The task: In the records that follow, the lines from the one containing "align-items: center ->" to the one containing "text: 179 ->", inclusive, are to be given again exactly.

Material provided:
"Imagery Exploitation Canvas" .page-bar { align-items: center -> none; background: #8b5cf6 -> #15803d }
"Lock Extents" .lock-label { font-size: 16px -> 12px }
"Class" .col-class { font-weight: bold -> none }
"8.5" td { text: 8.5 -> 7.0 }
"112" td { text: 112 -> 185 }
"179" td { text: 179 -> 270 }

* * *

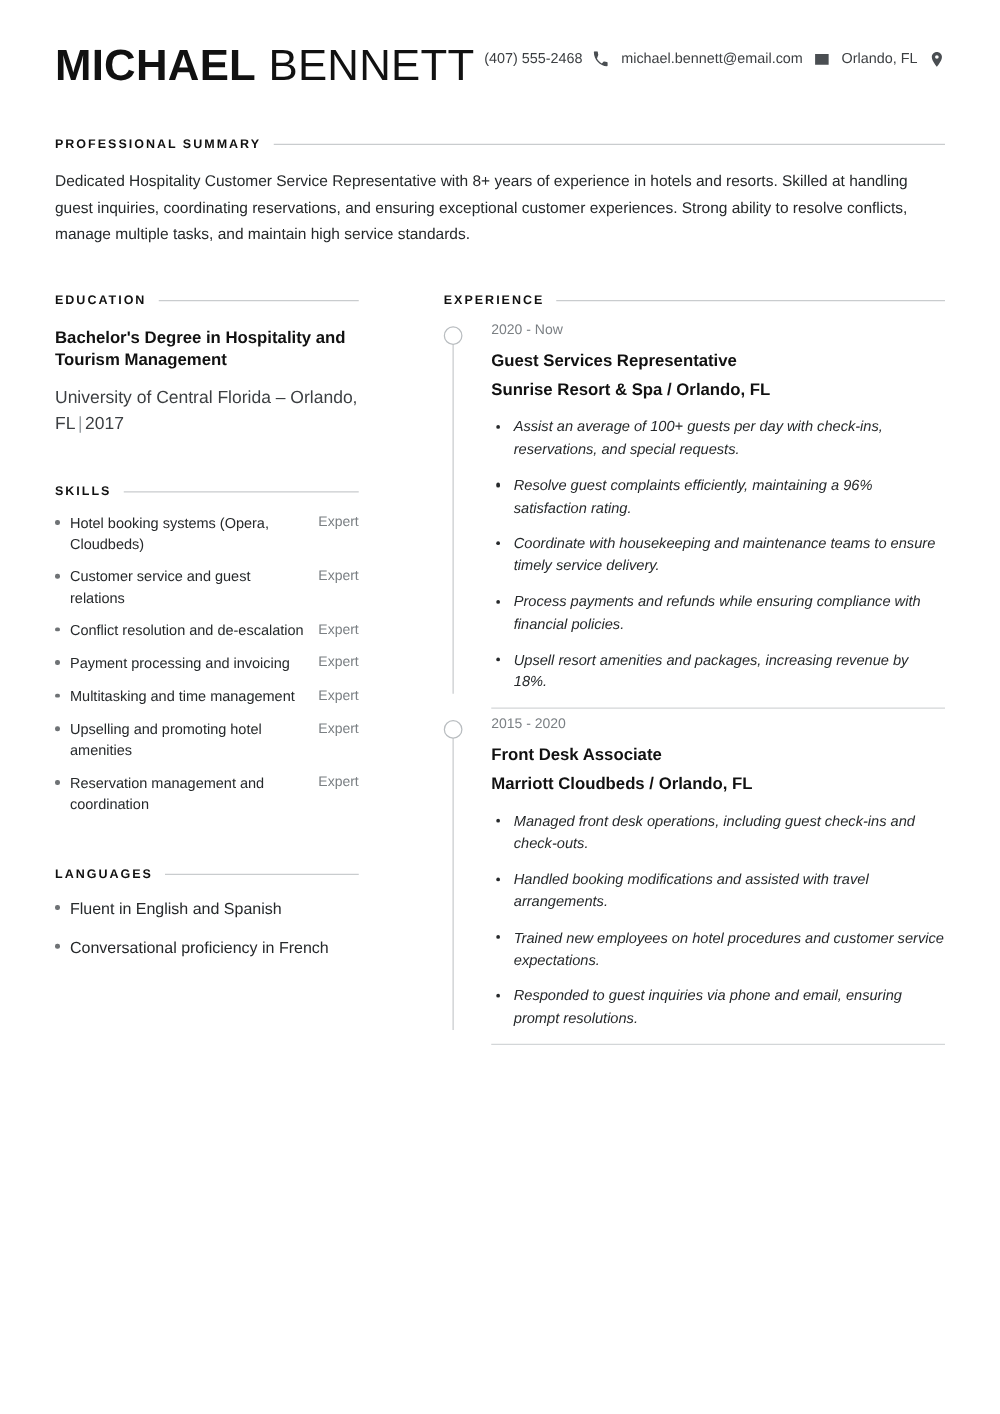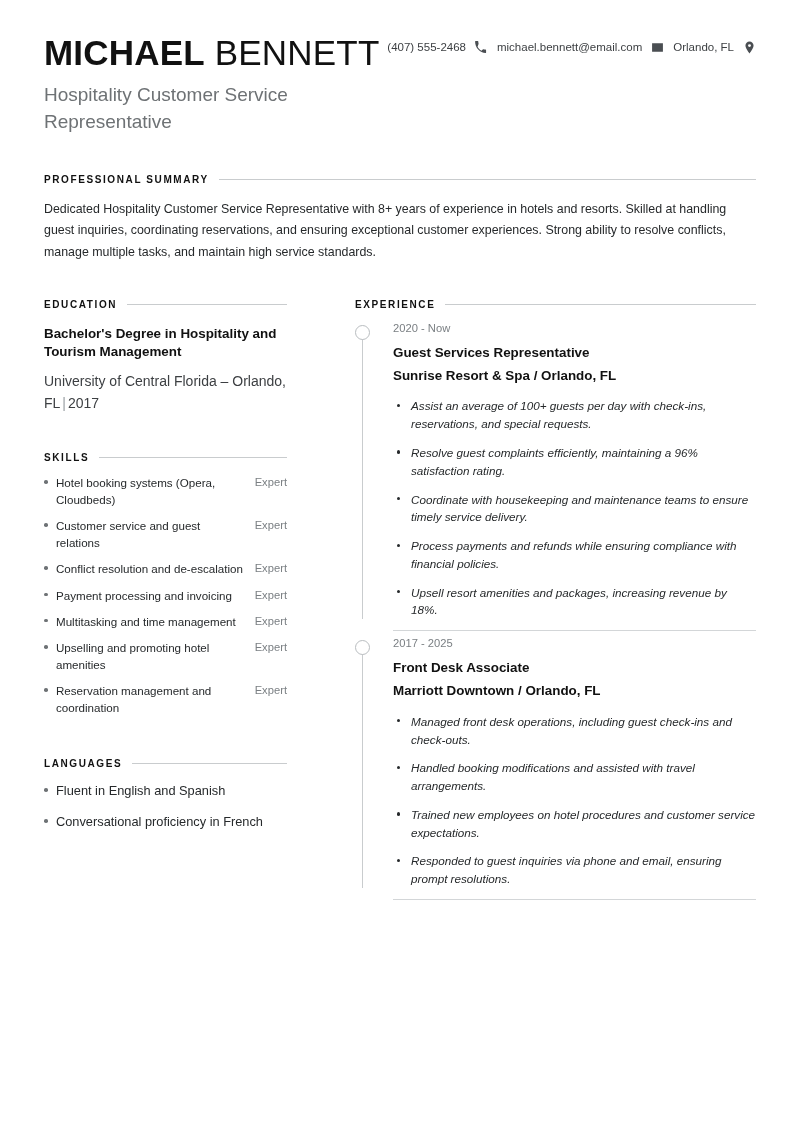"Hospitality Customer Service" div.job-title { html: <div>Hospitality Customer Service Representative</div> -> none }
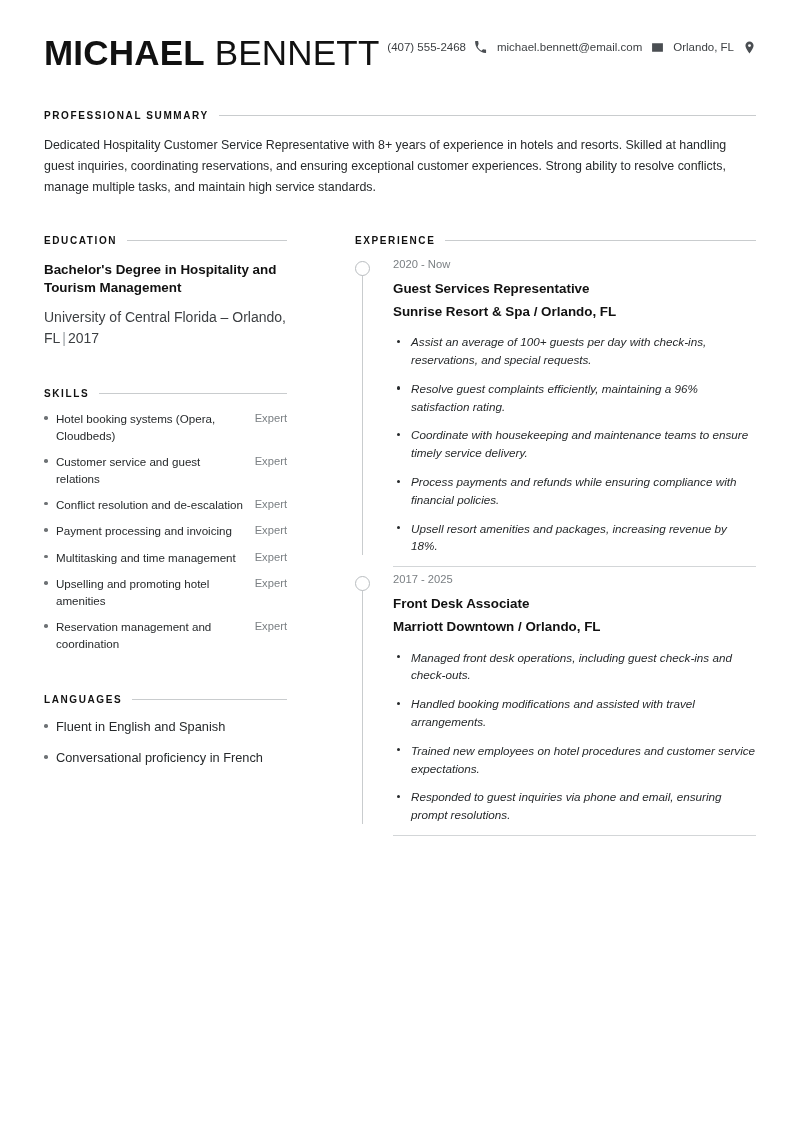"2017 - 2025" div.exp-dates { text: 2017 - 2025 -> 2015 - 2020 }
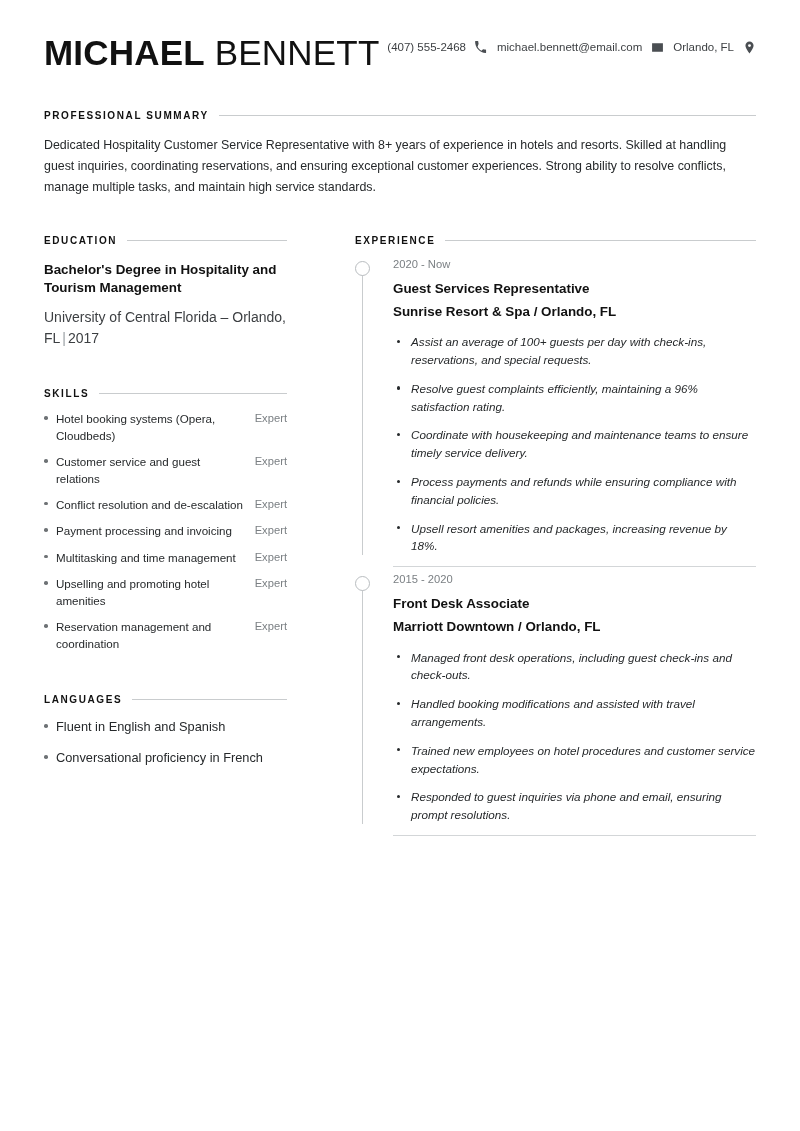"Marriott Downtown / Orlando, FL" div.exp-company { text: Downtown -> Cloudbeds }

...

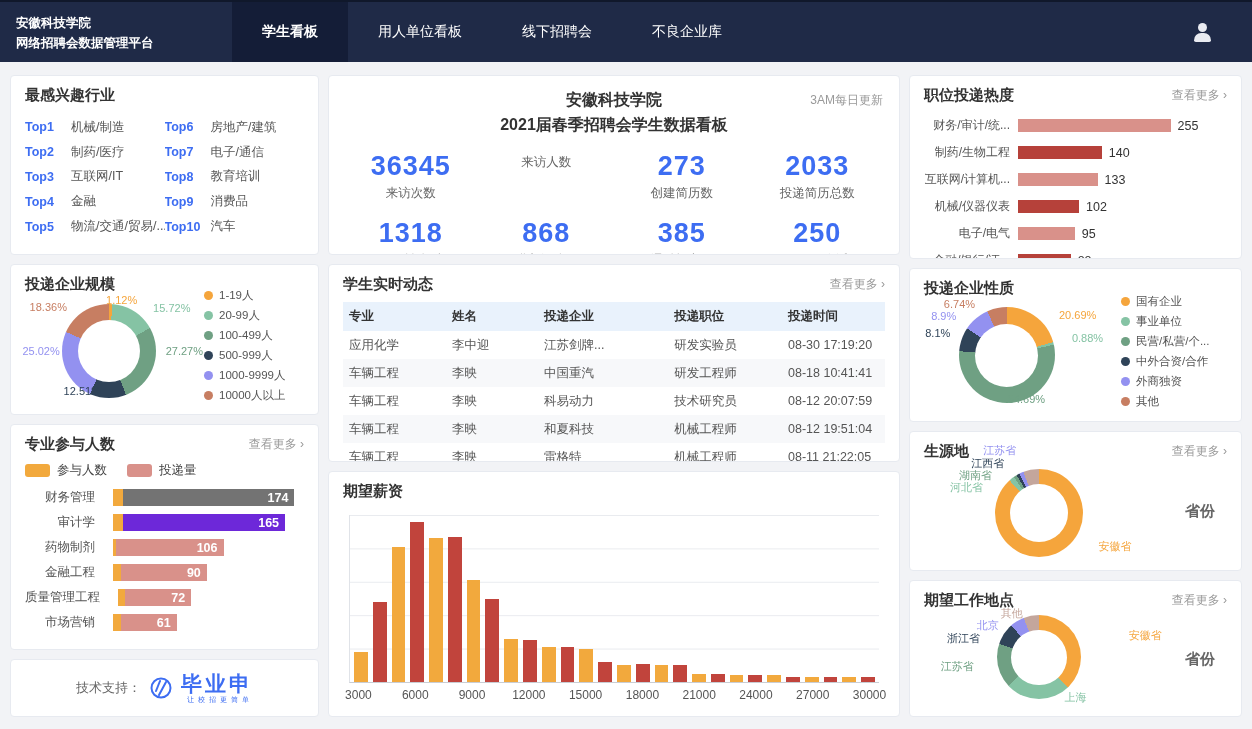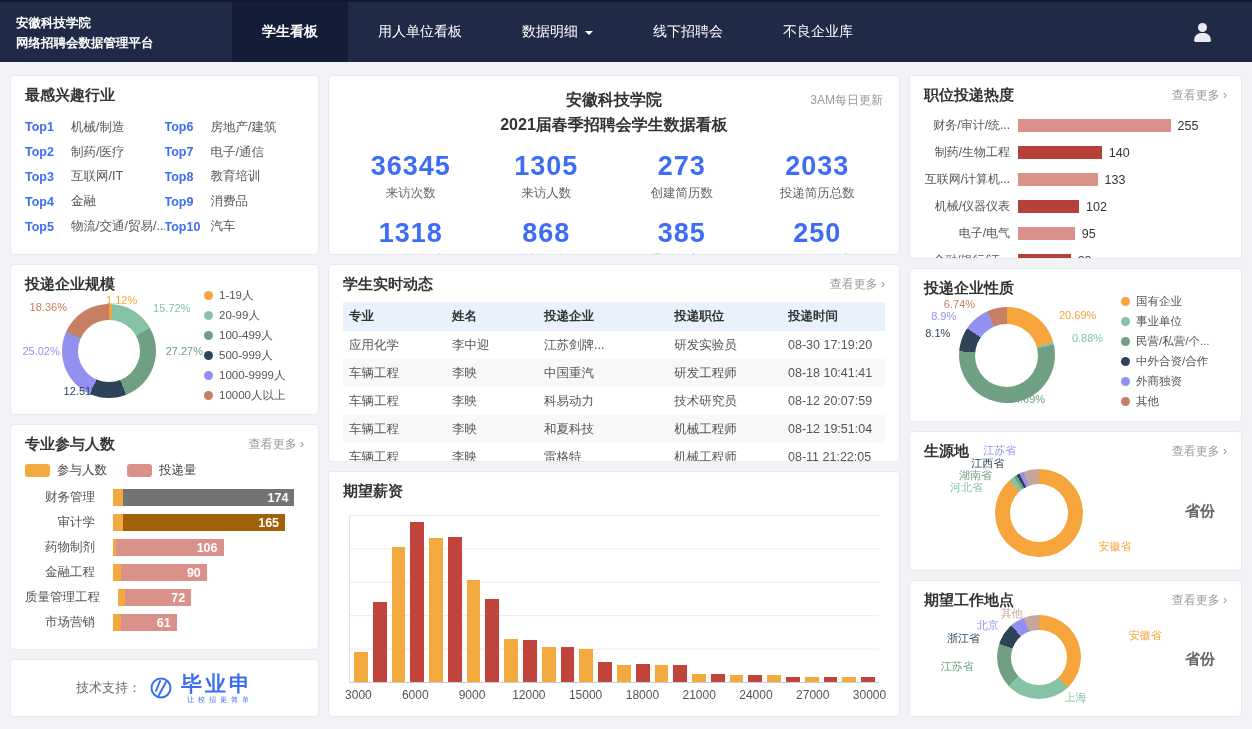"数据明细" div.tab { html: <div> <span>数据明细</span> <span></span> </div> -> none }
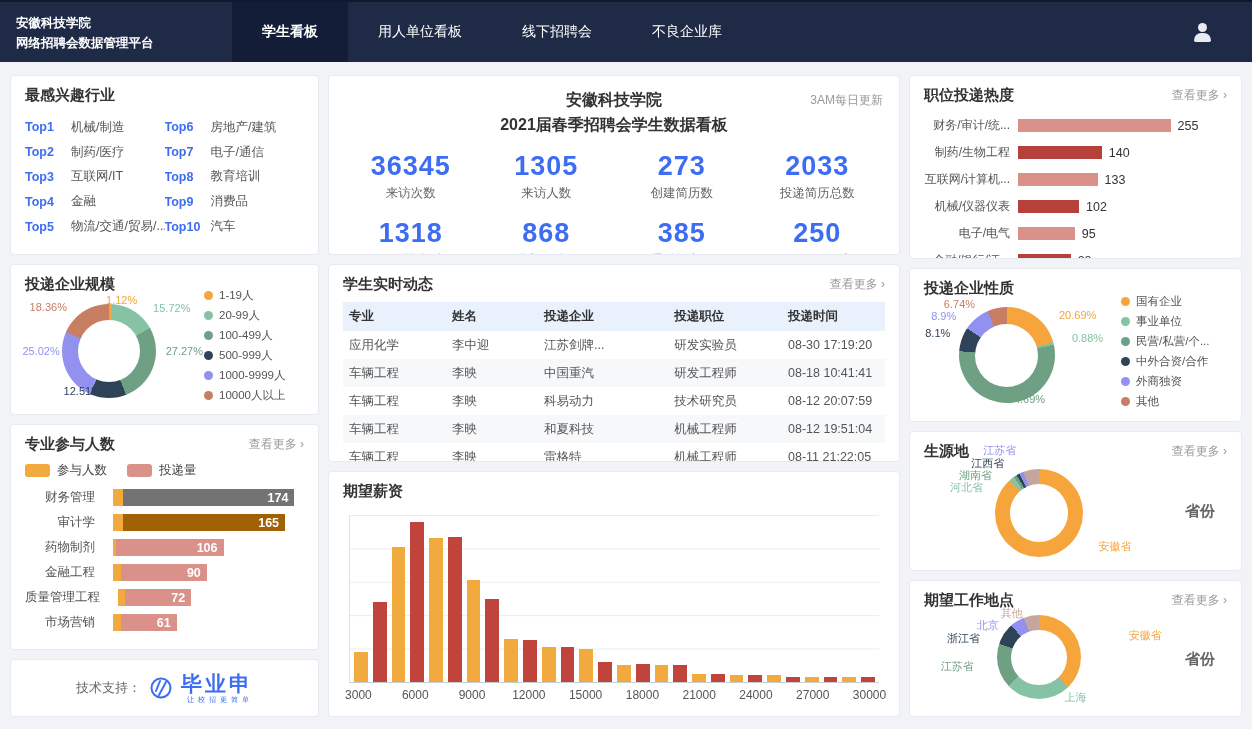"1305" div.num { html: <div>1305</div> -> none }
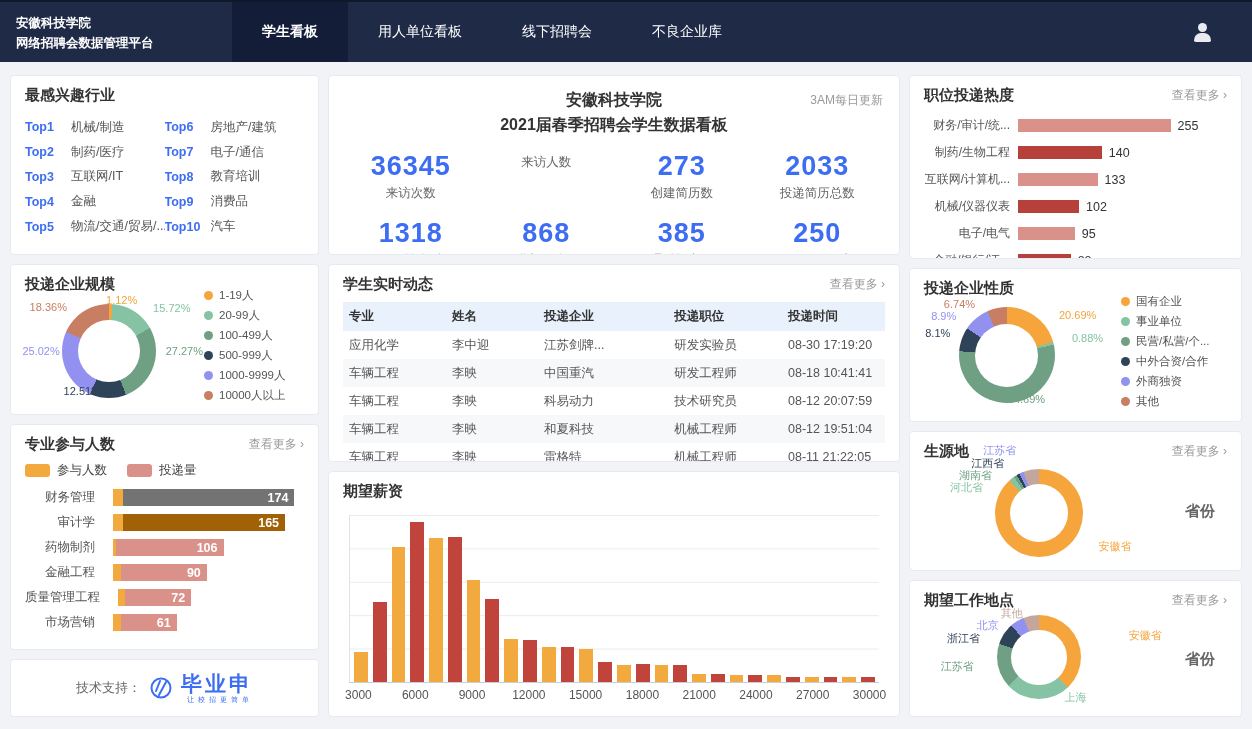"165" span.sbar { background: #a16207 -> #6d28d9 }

Solution for this problem:
"Imagery Exploitation Canvas" .page-bar { align-items: center -> none; background: #8b5cf6 -> #15803d }
"Lock Extents" .lock-label { font-size: 16px -> 12px }
"Class" .col-class { font-weight: bold -> none }
"8.5" td { text: 8.5 -> 7.0 }
"112" td { text: 112 -> 185 }
"179" td { text: 179 -> 270 }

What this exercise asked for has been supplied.